True..  

One of the other major issues with X terms is animation in your window
manager.  All the cutesy little things we take for granted on a normal
workstation can make network traffic a nightmare for Xterms/LTSP setups..

Something like an analogue clock in the panel under KDE can give you a 2-3%
increase in network traffic for a 10Mbs client. Even a blinking cursor can
do nasty things for the LAN if it's not standard X object in some apps.  

NFS rooted (pivot rooted I assume?) workstations only use the LAN when they
need to access the filesystem, which is a different scenario again, as
changes on the display do not necessarily cause LAN traffic.

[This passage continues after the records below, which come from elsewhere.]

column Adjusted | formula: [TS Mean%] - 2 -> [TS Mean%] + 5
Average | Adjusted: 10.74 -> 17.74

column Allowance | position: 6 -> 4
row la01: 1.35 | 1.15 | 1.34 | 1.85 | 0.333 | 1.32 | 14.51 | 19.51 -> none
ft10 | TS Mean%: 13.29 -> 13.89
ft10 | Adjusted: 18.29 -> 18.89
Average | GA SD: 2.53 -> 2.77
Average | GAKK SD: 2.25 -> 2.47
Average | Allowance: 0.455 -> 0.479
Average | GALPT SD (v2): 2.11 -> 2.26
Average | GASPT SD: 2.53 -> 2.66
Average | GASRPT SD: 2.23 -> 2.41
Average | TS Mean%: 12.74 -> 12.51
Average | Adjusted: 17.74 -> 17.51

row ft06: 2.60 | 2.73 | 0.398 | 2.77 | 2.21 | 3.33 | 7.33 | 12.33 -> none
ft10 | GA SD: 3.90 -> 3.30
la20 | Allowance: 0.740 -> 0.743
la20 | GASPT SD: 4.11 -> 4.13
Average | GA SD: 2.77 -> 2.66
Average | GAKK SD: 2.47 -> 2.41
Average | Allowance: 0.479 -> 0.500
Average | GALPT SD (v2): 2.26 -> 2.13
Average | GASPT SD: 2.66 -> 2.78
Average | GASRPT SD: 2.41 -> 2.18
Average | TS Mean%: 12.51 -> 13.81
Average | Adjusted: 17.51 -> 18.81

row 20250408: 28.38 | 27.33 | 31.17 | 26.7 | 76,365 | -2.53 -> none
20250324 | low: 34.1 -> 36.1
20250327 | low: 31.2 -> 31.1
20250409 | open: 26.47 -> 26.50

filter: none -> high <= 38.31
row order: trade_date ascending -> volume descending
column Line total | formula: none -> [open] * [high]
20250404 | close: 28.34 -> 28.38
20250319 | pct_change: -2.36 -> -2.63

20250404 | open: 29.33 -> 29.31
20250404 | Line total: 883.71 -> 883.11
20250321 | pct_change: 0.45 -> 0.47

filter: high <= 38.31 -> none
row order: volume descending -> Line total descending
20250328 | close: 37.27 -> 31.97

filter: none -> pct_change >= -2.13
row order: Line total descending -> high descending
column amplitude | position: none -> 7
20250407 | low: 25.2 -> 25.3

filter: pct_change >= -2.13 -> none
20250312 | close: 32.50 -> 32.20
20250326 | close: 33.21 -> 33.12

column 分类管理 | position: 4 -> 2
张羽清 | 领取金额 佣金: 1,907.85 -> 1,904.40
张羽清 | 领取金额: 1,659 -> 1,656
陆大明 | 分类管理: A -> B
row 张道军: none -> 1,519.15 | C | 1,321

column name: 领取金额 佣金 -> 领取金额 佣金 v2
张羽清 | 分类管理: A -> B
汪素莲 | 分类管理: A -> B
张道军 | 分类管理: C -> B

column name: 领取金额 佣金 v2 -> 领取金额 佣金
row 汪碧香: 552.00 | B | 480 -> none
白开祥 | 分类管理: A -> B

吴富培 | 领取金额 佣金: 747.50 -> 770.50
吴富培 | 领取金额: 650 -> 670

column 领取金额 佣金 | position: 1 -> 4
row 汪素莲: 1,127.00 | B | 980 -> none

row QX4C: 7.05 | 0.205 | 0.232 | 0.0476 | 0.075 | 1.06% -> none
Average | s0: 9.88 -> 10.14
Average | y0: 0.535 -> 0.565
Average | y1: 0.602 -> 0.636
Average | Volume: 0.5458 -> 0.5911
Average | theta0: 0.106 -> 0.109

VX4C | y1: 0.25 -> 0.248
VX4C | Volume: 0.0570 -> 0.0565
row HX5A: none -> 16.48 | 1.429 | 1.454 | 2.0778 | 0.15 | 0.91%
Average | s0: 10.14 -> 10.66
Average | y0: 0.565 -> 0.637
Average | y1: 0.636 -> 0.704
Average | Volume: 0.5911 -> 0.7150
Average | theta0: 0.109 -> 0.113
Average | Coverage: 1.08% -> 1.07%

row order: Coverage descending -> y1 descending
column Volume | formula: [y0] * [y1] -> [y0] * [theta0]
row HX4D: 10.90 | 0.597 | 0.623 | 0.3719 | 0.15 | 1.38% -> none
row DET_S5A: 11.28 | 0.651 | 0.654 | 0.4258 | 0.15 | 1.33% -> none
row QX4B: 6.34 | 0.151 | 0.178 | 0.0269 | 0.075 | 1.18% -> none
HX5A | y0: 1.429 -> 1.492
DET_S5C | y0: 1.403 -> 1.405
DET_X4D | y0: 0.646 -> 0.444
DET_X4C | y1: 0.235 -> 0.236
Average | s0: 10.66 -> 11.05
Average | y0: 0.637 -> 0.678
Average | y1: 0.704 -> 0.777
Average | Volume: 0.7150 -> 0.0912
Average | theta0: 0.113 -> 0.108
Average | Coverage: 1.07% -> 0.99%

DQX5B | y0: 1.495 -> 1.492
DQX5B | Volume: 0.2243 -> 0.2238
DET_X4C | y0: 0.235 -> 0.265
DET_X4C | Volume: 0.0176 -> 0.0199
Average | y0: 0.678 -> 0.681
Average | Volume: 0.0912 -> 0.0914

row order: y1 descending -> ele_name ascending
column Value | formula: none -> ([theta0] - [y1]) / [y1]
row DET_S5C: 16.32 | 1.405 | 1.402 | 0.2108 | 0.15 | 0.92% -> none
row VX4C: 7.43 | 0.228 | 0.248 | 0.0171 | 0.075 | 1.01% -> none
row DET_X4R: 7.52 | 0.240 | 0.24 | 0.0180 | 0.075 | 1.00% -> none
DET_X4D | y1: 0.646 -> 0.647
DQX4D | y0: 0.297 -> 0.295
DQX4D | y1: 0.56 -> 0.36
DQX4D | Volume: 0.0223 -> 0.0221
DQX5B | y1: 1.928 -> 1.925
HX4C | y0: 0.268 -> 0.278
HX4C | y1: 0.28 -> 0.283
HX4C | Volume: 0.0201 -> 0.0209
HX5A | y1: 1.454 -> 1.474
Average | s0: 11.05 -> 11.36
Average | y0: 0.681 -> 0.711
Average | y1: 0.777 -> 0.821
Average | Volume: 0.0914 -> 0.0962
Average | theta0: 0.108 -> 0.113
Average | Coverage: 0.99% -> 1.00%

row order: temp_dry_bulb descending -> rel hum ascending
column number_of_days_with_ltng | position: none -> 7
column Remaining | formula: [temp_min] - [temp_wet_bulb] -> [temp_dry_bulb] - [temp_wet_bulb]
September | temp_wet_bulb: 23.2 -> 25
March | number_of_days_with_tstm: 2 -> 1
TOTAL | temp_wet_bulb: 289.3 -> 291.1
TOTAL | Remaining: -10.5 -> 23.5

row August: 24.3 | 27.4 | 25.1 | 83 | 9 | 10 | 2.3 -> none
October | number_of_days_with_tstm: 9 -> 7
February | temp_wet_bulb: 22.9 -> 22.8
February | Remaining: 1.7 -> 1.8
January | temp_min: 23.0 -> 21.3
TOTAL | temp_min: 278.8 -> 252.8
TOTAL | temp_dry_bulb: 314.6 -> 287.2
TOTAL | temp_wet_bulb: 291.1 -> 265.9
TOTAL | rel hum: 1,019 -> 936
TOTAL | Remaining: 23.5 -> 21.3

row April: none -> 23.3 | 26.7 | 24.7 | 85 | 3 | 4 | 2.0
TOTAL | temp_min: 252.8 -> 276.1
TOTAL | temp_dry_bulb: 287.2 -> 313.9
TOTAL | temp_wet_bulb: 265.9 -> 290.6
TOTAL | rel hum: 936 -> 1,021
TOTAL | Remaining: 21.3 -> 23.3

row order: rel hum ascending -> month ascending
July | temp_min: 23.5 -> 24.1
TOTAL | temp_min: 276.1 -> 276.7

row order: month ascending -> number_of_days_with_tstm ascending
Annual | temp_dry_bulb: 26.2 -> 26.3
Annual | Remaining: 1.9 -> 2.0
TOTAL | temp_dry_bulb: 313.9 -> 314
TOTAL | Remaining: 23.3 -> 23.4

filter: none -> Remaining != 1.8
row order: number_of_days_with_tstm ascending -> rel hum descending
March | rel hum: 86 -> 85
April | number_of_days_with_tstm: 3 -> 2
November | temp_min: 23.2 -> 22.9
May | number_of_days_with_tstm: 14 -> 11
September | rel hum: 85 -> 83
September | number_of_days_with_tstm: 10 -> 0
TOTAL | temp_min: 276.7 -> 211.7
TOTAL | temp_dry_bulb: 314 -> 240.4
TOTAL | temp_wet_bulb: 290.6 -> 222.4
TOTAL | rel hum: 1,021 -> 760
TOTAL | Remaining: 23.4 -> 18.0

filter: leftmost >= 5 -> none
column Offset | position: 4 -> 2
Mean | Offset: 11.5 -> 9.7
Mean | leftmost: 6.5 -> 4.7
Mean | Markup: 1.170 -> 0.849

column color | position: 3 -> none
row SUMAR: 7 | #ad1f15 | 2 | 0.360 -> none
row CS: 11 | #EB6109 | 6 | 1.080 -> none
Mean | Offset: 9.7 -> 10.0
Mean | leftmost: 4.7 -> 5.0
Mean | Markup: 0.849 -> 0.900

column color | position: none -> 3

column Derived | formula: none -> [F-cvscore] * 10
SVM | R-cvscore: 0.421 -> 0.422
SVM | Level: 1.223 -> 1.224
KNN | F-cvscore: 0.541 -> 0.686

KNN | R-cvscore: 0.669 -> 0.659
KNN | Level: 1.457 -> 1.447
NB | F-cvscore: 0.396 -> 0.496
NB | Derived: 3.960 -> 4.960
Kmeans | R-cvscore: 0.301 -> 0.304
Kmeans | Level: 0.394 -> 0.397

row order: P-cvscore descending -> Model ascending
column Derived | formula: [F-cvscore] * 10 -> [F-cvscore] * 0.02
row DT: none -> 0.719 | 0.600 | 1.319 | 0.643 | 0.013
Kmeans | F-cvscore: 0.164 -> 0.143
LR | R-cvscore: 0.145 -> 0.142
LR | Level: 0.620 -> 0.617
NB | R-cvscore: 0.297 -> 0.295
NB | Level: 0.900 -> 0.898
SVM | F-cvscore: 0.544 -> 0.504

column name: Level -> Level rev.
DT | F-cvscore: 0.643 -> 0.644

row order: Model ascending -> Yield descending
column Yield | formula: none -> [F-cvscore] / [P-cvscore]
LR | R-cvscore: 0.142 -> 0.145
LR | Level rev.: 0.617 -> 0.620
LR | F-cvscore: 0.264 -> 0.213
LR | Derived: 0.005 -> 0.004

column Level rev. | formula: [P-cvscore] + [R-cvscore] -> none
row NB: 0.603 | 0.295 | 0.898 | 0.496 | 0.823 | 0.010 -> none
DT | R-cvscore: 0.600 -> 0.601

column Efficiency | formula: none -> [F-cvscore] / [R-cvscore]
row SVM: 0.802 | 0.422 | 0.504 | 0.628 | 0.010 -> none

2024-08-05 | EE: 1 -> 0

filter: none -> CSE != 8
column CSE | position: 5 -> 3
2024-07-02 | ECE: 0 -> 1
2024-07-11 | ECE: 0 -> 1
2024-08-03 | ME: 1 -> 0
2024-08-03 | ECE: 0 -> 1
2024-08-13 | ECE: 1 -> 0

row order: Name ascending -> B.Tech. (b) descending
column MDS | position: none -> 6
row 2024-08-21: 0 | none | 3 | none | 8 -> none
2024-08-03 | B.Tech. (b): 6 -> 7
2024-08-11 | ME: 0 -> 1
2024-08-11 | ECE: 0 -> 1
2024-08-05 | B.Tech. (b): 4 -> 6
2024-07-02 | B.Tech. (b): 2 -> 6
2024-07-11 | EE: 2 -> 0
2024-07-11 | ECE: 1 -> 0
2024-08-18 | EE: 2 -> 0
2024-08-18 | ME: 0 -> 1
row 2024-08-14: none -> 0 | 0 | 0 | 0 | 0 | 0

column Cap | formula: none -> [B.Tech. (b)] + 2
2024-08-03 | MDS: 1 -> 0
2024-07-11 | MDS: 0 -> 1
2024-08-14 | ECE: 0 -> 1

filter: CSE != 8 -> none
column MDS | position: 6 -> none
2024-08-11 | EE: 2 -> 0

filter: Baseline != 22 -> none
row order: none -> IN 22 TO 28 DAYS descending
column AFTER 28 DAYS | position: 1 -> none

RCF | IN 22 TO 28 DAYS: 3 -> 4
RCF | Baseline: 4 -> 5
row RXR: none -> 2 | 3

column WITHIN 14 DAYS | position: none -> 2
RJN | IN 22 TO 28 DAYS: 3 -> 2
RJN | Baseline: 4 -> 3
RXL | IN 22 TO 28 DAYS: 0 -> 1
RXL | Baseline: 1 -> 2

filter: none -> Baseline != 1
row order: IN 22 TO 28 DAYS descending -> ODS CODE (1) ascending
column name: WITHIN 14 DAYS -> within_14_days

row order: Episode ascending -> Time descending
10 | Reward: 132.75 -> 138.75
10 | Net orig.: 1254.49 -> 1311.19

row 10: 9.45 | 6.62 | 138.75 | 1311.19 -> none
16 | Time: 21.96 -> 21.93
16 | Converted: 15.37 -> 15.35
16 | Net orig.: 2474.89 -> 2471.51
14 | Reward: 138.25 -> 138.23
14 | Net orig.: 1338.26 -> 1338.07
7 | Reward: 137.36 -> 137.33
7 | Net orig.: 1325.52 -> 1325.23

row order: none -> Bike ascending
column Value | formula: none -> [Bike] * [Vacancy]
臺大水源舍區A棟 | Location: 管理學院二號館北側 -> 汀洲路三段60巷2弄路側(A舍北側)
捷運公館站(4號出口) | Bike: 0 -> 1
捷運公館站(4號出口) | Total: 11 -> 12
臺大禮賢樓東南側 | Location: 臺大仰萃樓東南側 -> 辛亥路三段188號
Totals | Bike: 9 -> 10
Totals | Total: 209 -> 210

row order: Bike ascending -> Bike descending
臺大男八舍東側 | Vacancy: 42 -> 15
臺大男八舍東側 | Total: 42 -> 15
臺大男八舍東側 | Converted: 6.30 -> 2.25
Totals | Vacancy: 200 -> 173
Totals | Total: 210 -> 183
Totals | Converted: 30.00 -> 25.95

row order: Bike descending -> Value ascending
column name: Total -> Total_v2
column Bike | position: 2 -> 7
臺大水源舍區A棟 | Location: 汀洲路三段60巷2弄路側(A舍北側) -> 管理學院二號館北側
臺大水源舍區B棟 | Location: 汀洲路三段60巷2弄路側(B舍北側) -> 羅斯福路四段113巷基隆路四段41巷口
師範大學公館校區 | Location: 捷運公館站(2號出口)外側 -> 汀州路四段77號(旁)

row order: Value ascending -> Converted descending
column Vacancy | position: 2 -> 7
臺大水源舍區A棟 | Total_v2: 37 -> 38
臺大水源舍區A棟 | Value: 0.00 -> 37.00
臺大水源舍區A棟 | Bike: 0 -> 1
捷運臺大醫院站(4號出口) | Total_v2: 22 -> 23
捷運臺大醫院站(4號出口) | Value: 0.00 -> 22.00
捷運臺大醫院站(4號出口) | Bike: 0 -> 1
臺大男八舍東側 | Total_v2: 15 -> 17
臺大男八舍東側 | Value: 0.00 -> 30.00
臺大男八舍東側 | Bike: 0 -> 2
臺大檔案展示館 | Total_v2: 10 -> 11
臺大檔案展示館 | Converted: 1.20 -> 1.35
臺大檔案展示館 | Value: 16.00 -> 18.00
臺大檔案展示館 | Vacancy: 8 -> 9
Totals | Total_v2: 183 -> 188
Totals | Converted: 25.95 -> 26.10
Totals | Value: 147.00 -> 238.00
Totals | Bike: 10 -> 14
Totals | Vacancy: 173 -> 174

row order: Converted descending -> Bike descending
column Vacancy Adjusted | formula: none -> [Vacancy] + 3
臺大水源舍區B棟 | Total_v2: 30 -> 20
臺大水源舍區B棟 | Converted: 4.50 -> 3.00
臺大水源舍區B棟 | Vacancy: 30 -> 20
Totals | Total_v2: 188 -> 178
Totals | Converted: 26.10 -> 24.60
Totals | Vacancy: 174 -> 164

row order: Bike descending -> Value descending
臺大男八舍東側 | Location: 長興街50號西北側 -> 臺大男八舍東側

Once an LTSP machine has loaded X there is very little traffic to the NFS
mounted root directory, unless you run local apps, which is then the same as
a normal NFSrooted client.

Cheers, Chris..


-----Original Message-----
From: Ryurick M. Hristev 

> Although I had to piddle around quite a bit to get the video to work I
seem
> to remember.  It was still quite usable with a 10Mb NIC.  Only at 800x600
> though from memory...

10Mbs vs 100 Mbs debate for client can't be settled unless you know
what kind of apps you want to run (which decides how much data is pushed
down the wire). For normal usage we have heaps of nfsroot terminals
quite happy with 10Mbs. OTOH if you want to stream video or huge data
across (videogames ?) than it might be another matter.